Craig Hill
- Born: Craig Hill 4 May 1982 (age 43) Cardiff, Wales
- Height: 185 cm (6 ft 1 in)
- Weight: 91 kg (14 st 5 lb; 201 lb)

Rugby union career
- Position: flanker

Senior career
- Years: Team / Apps / (Points)
- 2009–12: Newport Gwent Dragons

National sevens team
- Years: Team /  / Comps
- Wales Sevens
- Medal record
Men's rugby sevens
Representing Wales
Rugby World Cup Sevens
| Gold medal – first place | 2009 Dubai | Team competition |

= Craig Hill (rugby union) =

Craig Hill (born 4 May 1982) is a Welsh rugby union player. An openside flanker, he first played his senior rugby for Caerphilly aged 18, before joining Newport in 2002, and moving to Pontypridd RFC in 2003. He then played club rugby for Newport RFC after returning in 2005 and the Newport Gwent Dragons regional team. He made his debut for the Dragons 9 May 2009 against Edinburgh. He was released by Newport at the end of the 2011–12 season.

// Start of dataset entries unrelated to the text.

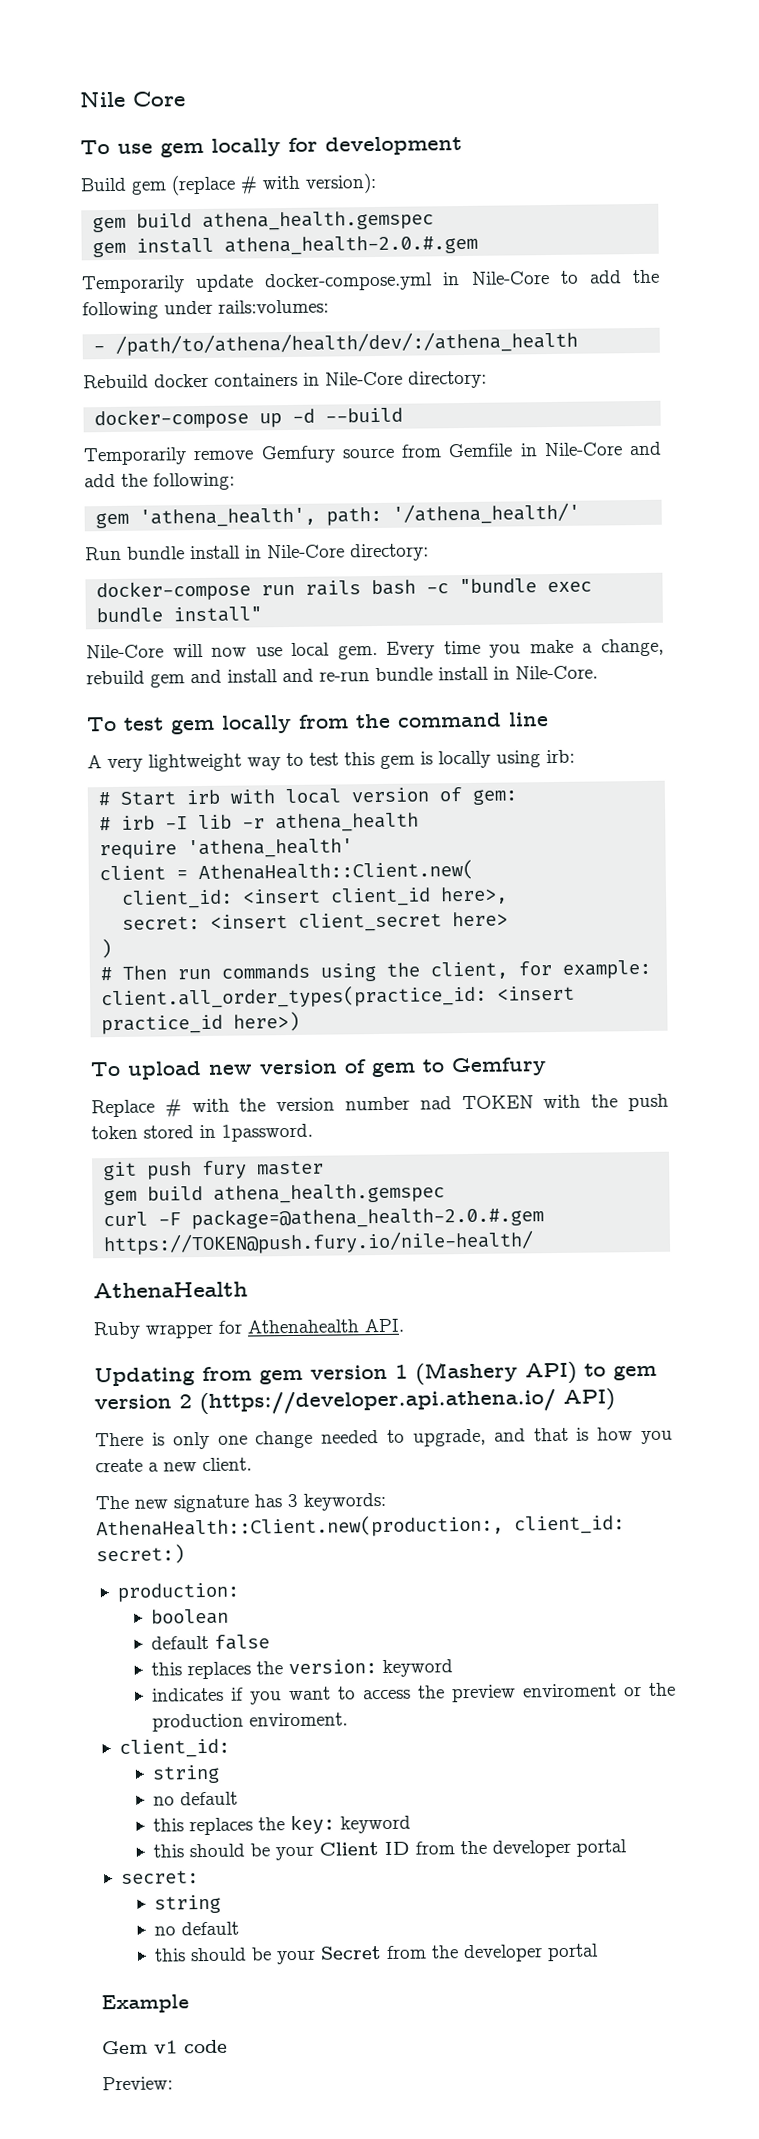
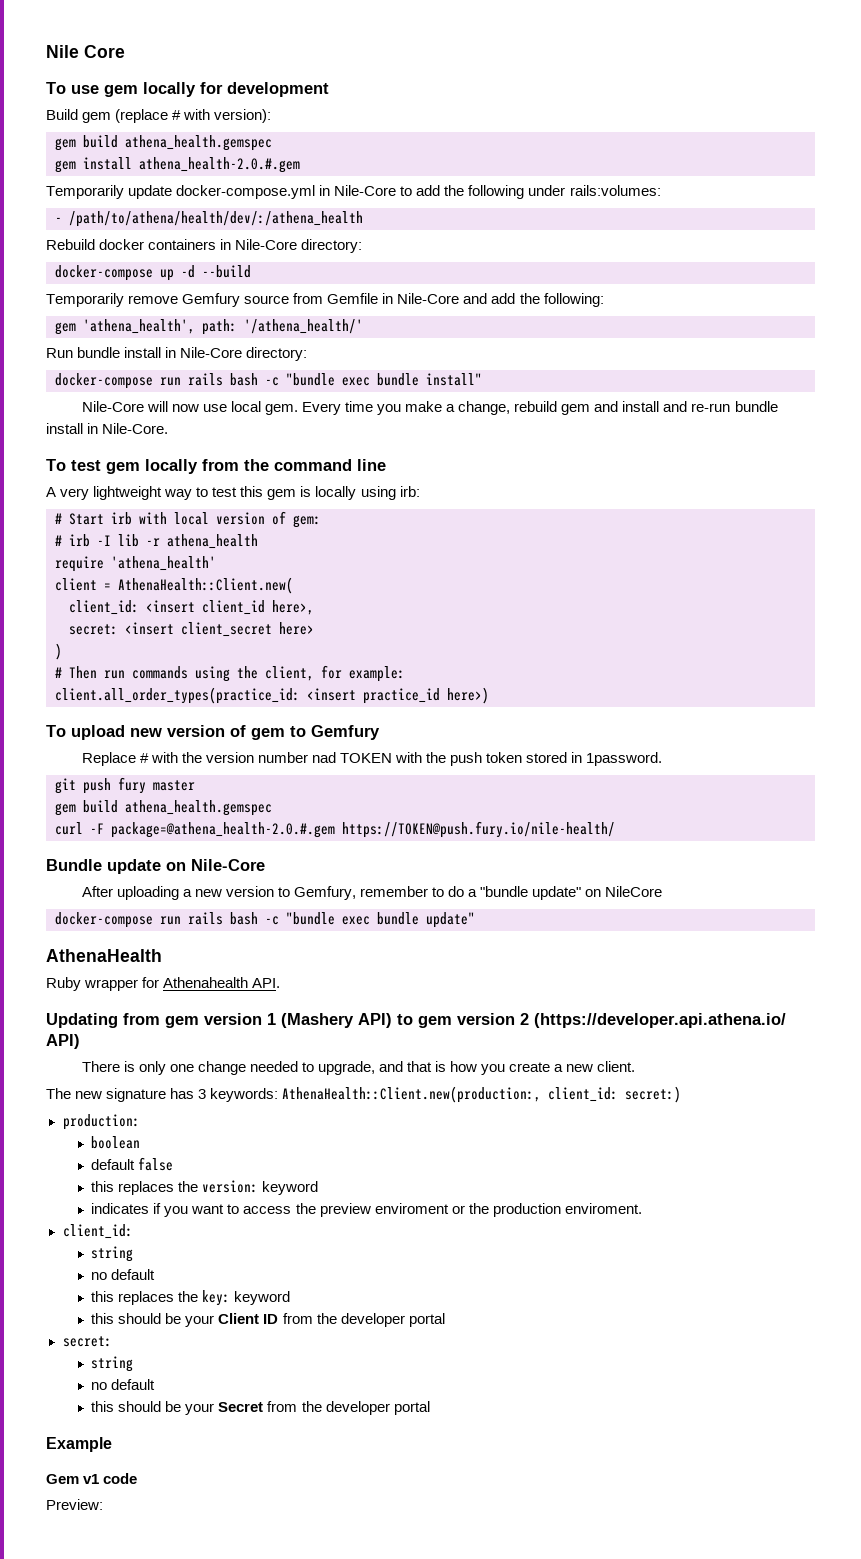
+ Bundle update on Nile-Core
+ After uploading a new version to Gemfury, remember to do a "bundle update" on NileCore
+ docker-compose run rails bash -c "bundle exec bundle update"

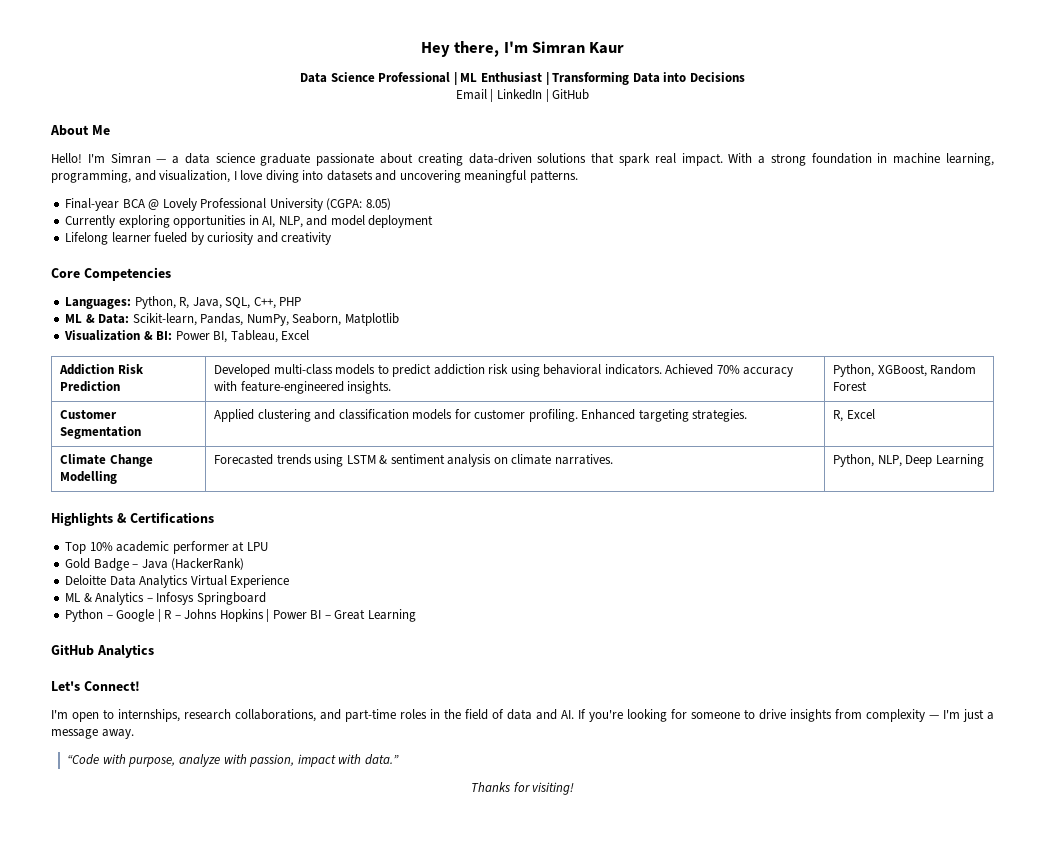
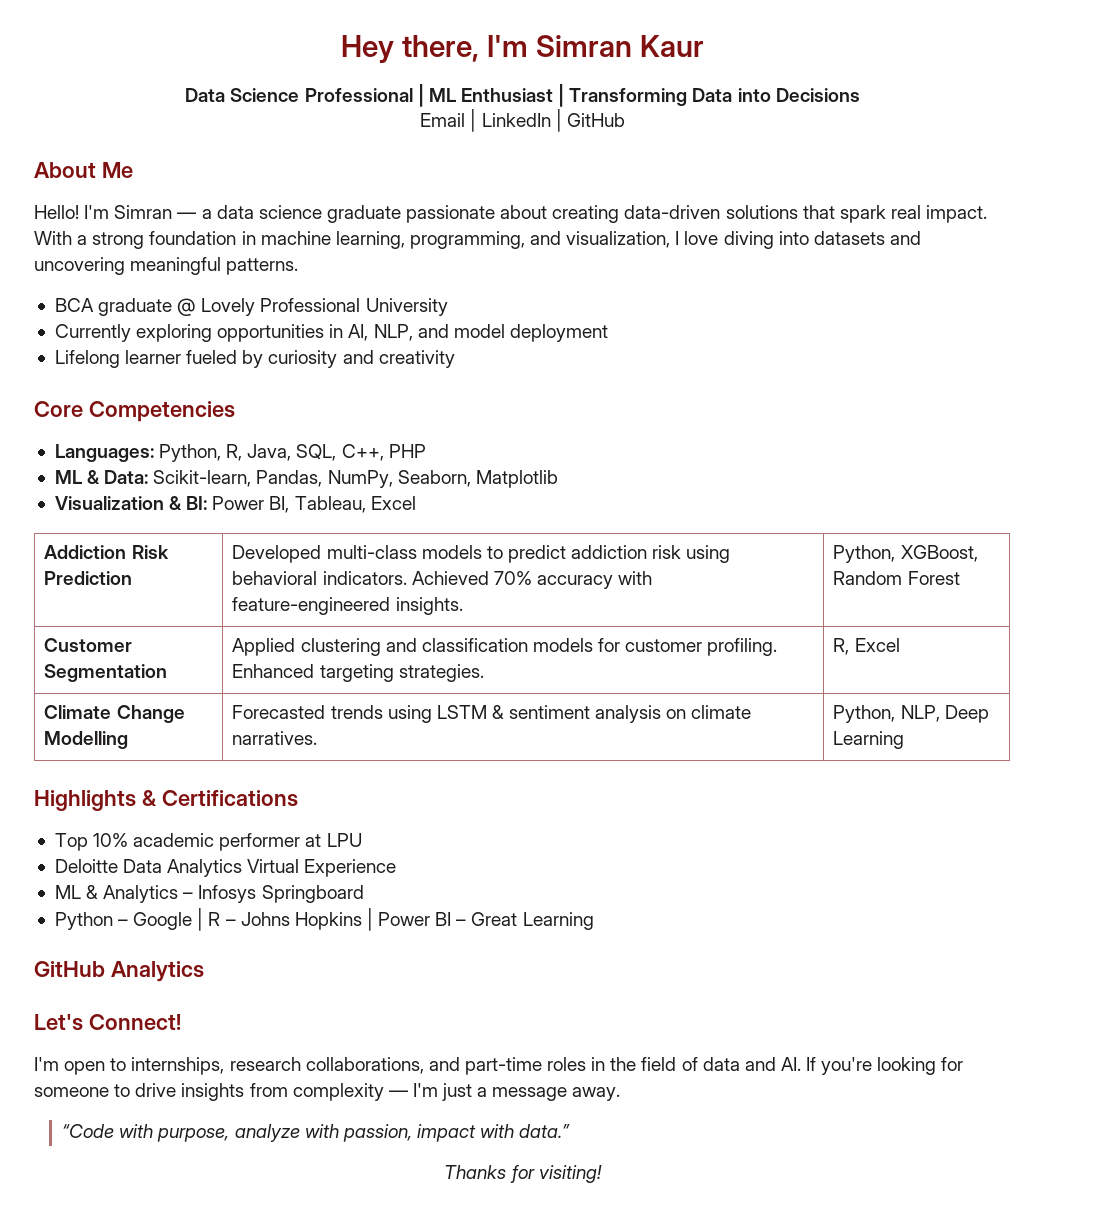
- Final-year BCA @ Lovely Professional University (CGPA: 8.05)
+ BCA graduate @ Lovely Professional University
- Gold Badge – Java (HackerRank)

Hill made his Wales Sevens debut in 2008 at the Dubai leg of the IRB series and also represented the Wales national rugby sevens team in other IRB competitions throughout 2009, most notably winning the Sevens Rugby World Cup in Dubai, and also along the way to lifting the trophy scored the first hat trick of the competition in the opening game against Zimbabwe.